Weiß das Finanzamt, dass ein Dritter, welcher sich für die Steuerverbindlichkeiten des Schuldners verbürgt hat, auf Weisung und unter Verrechnung mit einer Kaufpreisforderung des Schuldners die Steuerschulden tilgt, hat es Kenntnis von der gläubigerbenachteiligenden Rechtshandlung des Schuldners. (Leitsatz)

Sachverhalt: Der Schuldner schuldete dem Finanzamt Einkommen- und Umsatzteuer, für die der Dritte sich dem Finanzamt gegenüber verbürgte. Der Schuldner verkaufte dem Dritten Software und wies diesen an, einen Teil des Kaufpreises in Höhe der Steuerschulden an das Finanzamt zu zahlen. Der spätere Insolvenzverwalter des Schuldners ficht diese Zahlung an.
Entscheidungsgründe: Für die Frage der Anfechtbarkeit ist in diesem Fall entscheidend, ob der Anfechtungsgegner (das Finanzamt) Kenntnis von der Benachteiligungshandlung und dem Benachteiligungsvorsatz des Schuldners hatte. Der BGH geht davon aus, dass eine Kenntnis „nur in besonders gelagerten Ausnahmefällen“ fehle (Rn. 13), wenn ein Dritter auf Weisung des Schuldners dessen Verbindlichkeit tilgt und dieser dadurch seine eigene Forderung gegen den Dritten einbüßt (sogenannte „Anweisung auf Schuld“, siehe dazu und zur „Anweisung auf Kredit“ Rn. 10 f.). Ein Ausnahmefall liege vor, wenn der Dritte als Bürge zahle (Rn. 14).

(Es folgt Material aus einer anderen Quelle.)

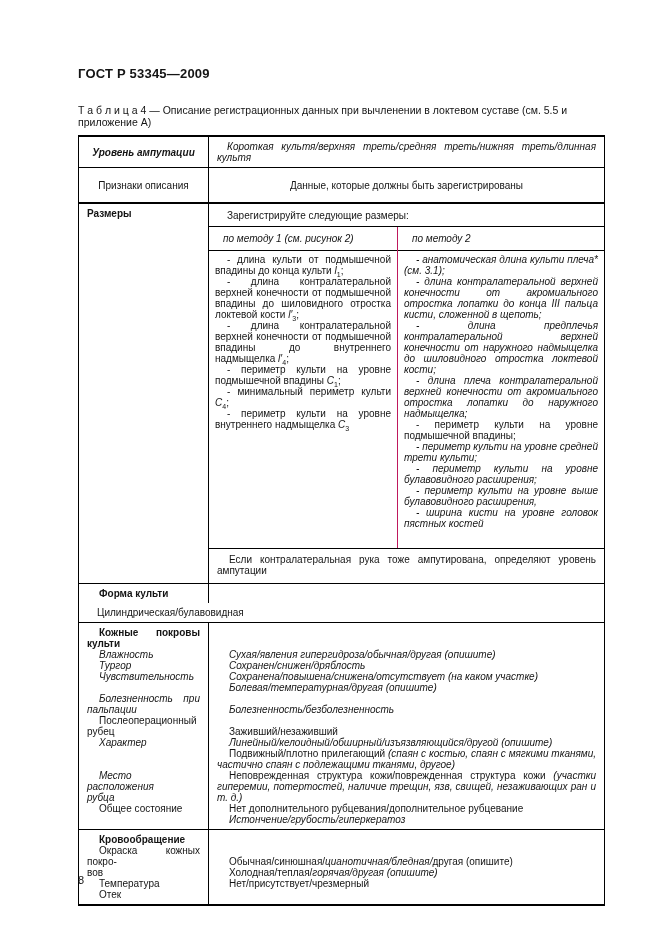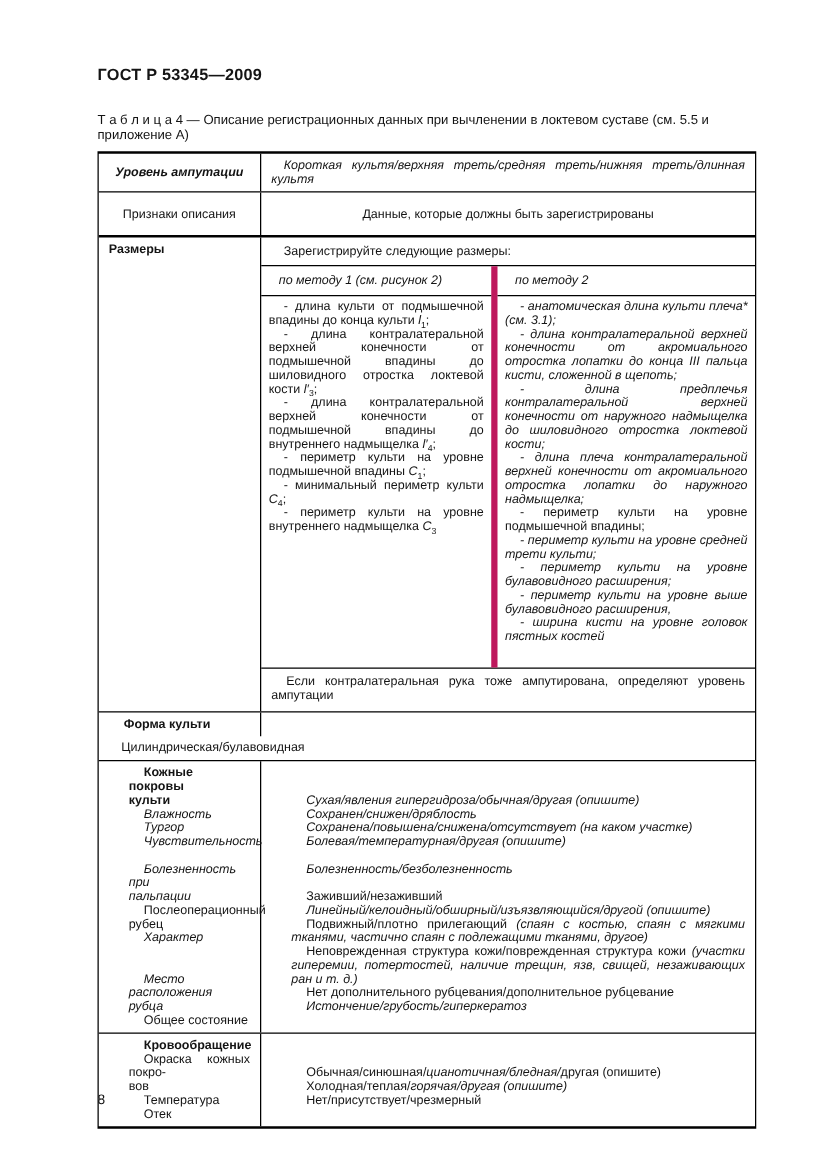"ГОСТ Р 53345—2009" .content { top: 52px -> 66px }
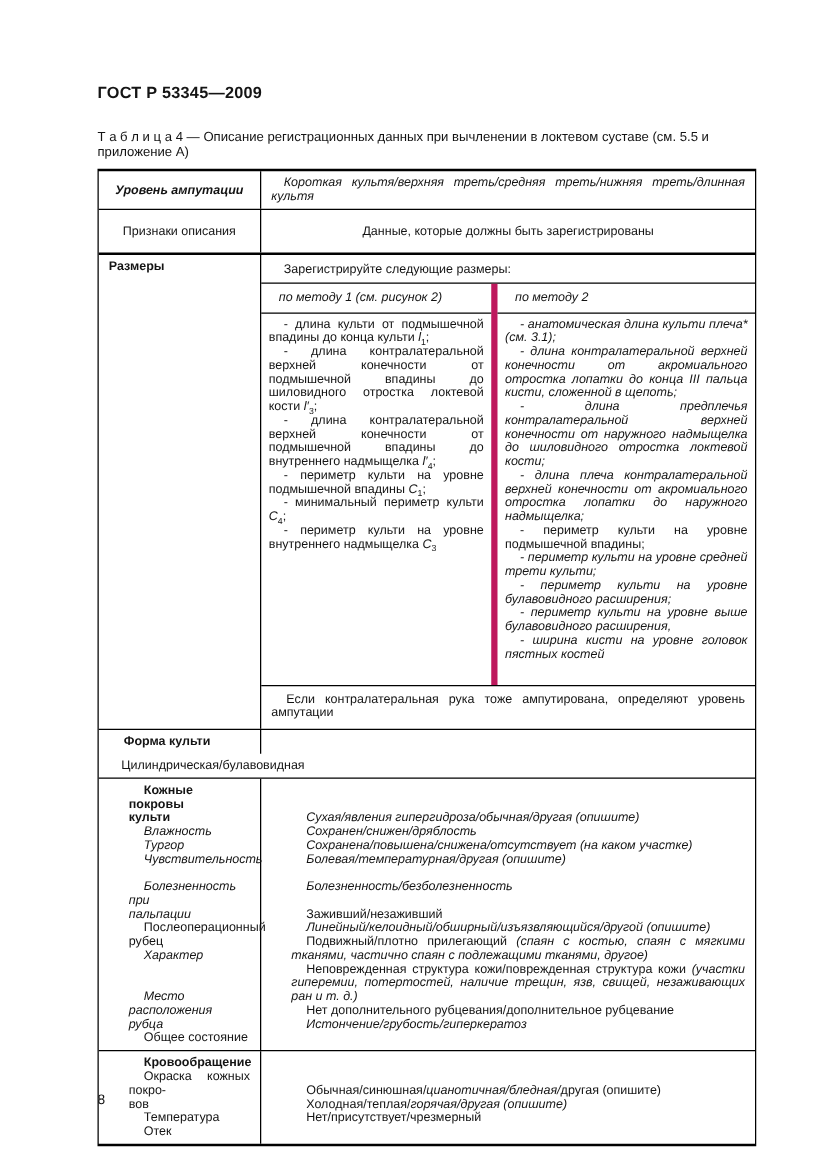"по методу 1 (см. рисунок" .m1 { border-right: 5px solid #be185d -> 1px solid #be185d }
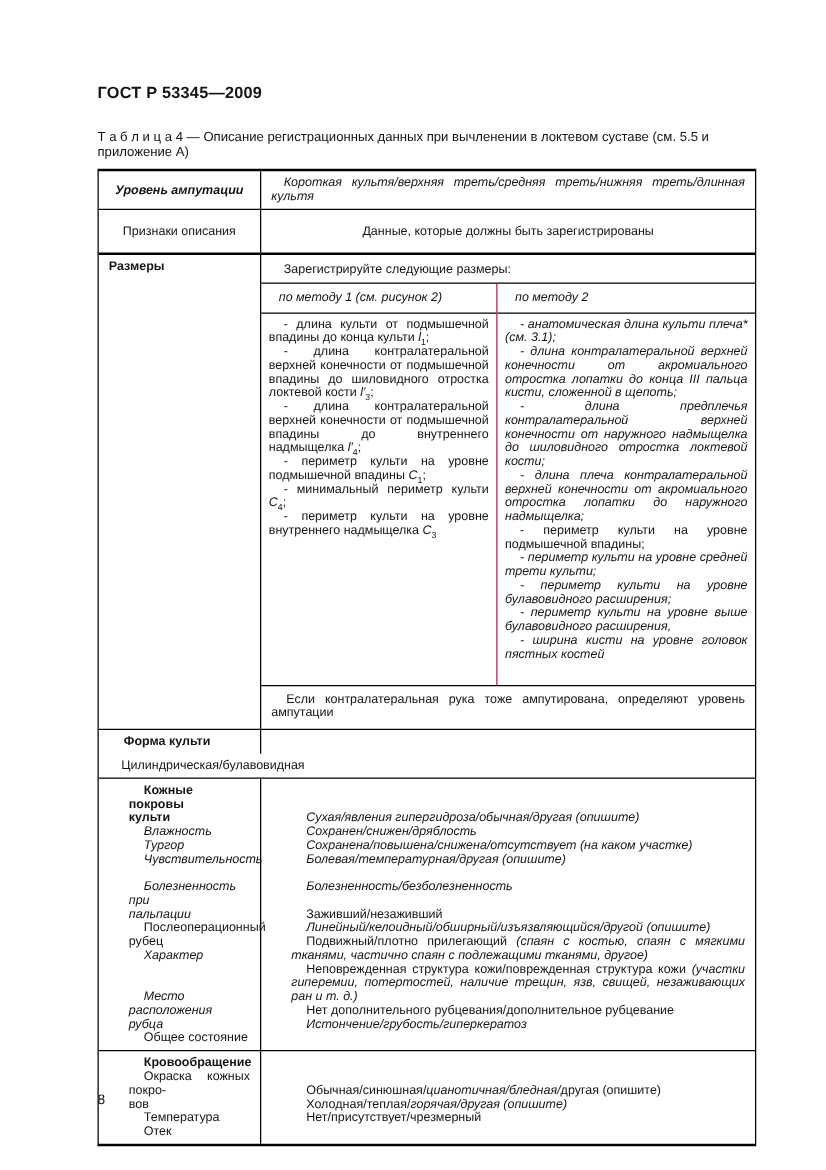"Кожные покровы" .ln { margin-left: 16px -> none }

Es komme daher darauf an, ob der Dritte erkennbar auf die Kaufpreisschuld (dann anfechtbar) oder auf seine eigene Bürgenschuld zahle (dann nicht anfechtbar). „Wird der Gläubiger einer Forderung durch eine Leistung befriedigt, die der Leistende als Bürge oder als Dritter bewirkt haben kann, so ist eine Leistung des Bürgen zur Erfüllung seiner eigenen Verbindlichkeit dann anzunehmen, wenn er bei der Leistung eine entsprechende Zweckbestimmung getroffen hat. Fehlt es an einer eindeutigen Zweckbestimmung, dann ist darauf abzustellen, als wessen Leistung sich die Zuwendung bei objektiver Betrachtungsweise aus der Sicht des Zuwendungsempfängers darstellt. Ist für den Anfechtungsgegner bei der Zahlung aus den Umständen nicht erkennbar, ob der Dritte seine Schuld als Bürge oder die Schuld des (Haupt-) Schuldners begleichen will, so darf er annehmen, dass der Dritte nur seine eigene Schuld tilgen will“ (Rn. 14).